Pantau - Menjalani kehidupan tidak bisa jauh dari stres, setiap orang mempunyai cara berbeda untuk mengatasinya. Salah satu cara yang bisa digunakan untuk merasa lebih baik adalah pelakan tulus dengan orang yang sedang stres.
Psychology Today dilansir Antara Rabu (21/2/2024), menyebut meski banyak orang setuju bahwa pelukan membantu ketika mereka merasa stres, tidak banyak diketahui secara biopsikologis bagaimana pelukan secara tepat memengaruhi respons stres.
Oleh karena itu, sebuah studi yang dipublikasikan dalam International Journal of Environmental Research and Public Health berfokus pada penyelidikan dasar biopsikologis bagaimana pelukan mengatur stres (Romney dan rekan, 2023).

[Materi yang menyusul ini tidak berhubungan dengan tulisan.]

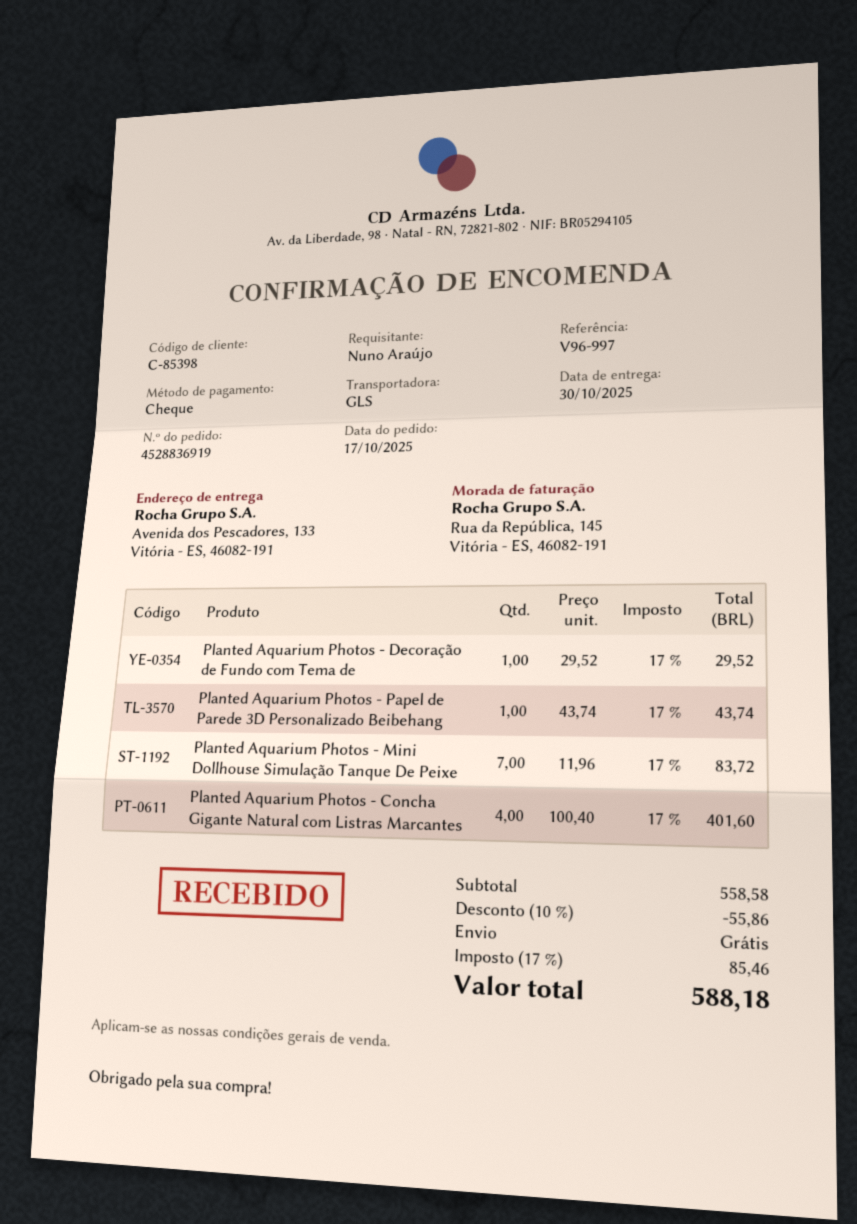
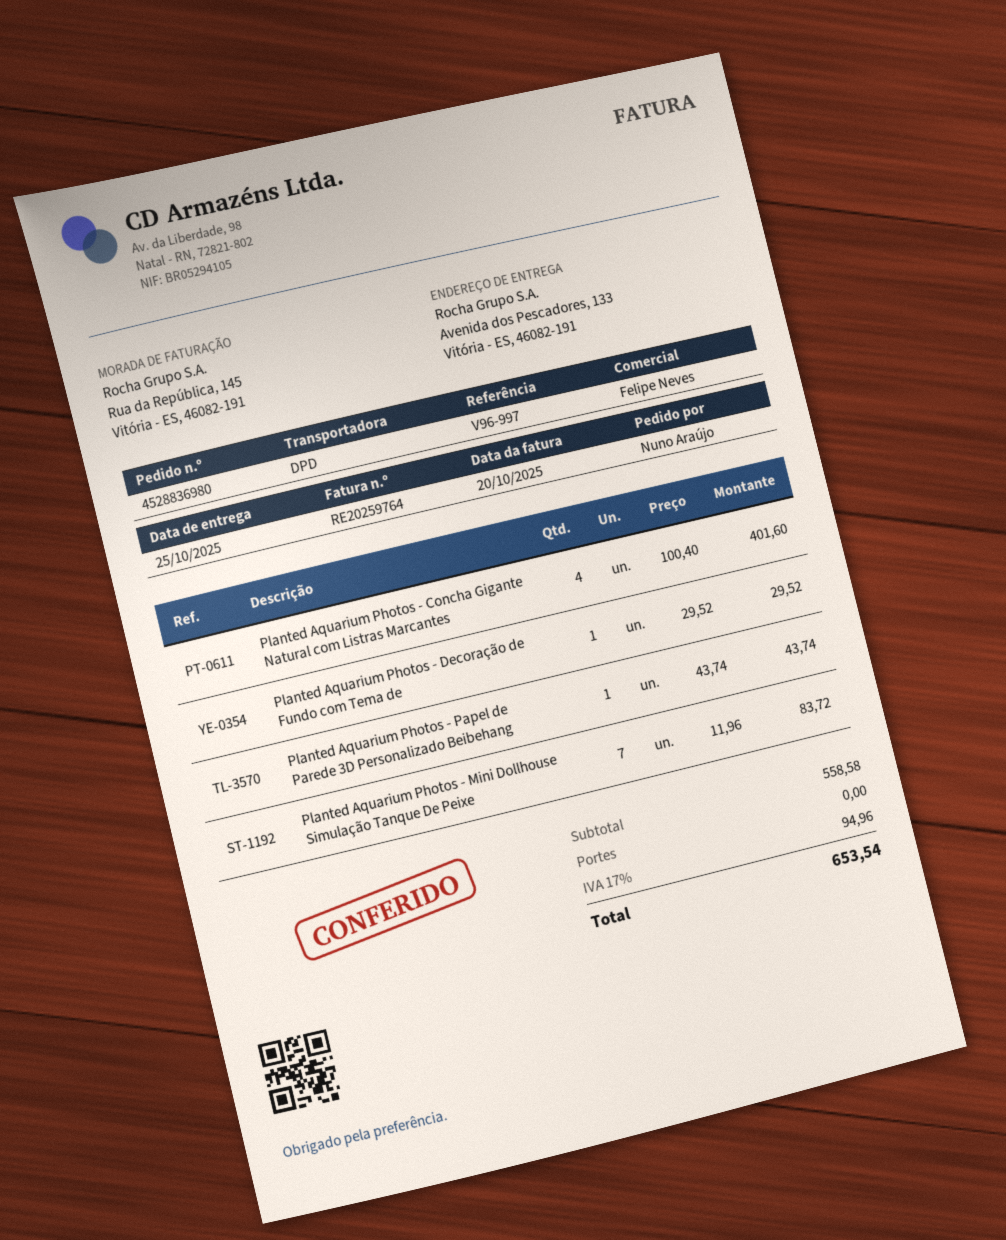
order number: 4528836919 -> 4528836980
delivery date: 2025-10-30 -> 2025-10-25
shipping method: GLS -> DPD
discount: 10% = 55.86 -> none
tax: 17% = 85.46 -> 17% = 94.96
total: 588.18 -> 653.54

Seorang Ilmuwan Chelsea E. Romney dari Departemen Psikologi Universitas Brigham Young di Provo, Utah, mengungkapkan penelitian menggunakan teknik Ecological Momentary Assessment (EMA) untuk bertanya kepada relawan tentang kebiasaan memeluk mereka.
Secara keseluruhan ada 112 mahasiswa relawan yang berpartisipasi dalam studi tersebut. Untuk menilai kebiasaan berpelukan dilakukan dengan cara mengirim 5 pesan teks menanyakan apakah mereka berpelukan atau tidak dalam waktu 3 jam pada 3 hari berbeda. Lalu, mereka juga memberikan informasi tentang kebiasaan berpelukan maksimal 15 kali.
Setelah bangun tidur dan 30 menit kemudian, diberikan alat pengambilan sampel dan instruksi untuk memberikan sampel air liur untuk mengukur hormon stres. Hal ini berguna untuk menentukan kadar kortisol. Diketahui, kortisol merupakan salah satu hormon stres terpenting pada manusia.
Lebih lanjut, dengan membandingkan sampel air liur yang diambil segera dengan air liur (saliva) yang diambil 30 menit setelah bangun tidur, maka ditentukan respons peningkatan kortisol (Cortisol Awakening Response atau CAR).
Kortisol tidak dilepaskan secara merata sepanjang hari 24 jam, tetapi biasanya memiliki tingkat rendah di malam hari yang naik dengan cepat di pagi hari, itulah mengapa ilmuwan sering mengukurnya di pagi hari.
Dalam studinya, para ilmuwan menemukan hubungan menarik antara frekuensi berpelukan dan CAR. Rata-rata, para relawan melaporkan bahwa mereka berpelukan sekitar 15 persen dari interval 3 jam saat data dikumpulkan.
Bahkan, relawan yang melaporkan lebih banyak pelukan di EMA menunjukkan CAR yang lebih rendah secara signifikan keesokan paginya, dibandingkan orang yang melaporkan lebih sedikit pelukan.
Selain itu, efek ini juga tetap stabil ketika para ilmuwan mengontrol secara statistik jenis kelamin biologis dan jumlah rata-rata pelukan yang diterima seseorang.
Dengan begitu pelukan dapat mengrangi tingkat hormon stres keesokan paginya. Para ilmuwan menyarankan bahwa pelukan dapat bertindak sebagai sinyal keamanan biologis. Seseorang yang sering dipeluk dapat mengurangi antisipasi stres di keesokan hari, sehingga berdampak pada rendahnya CAR.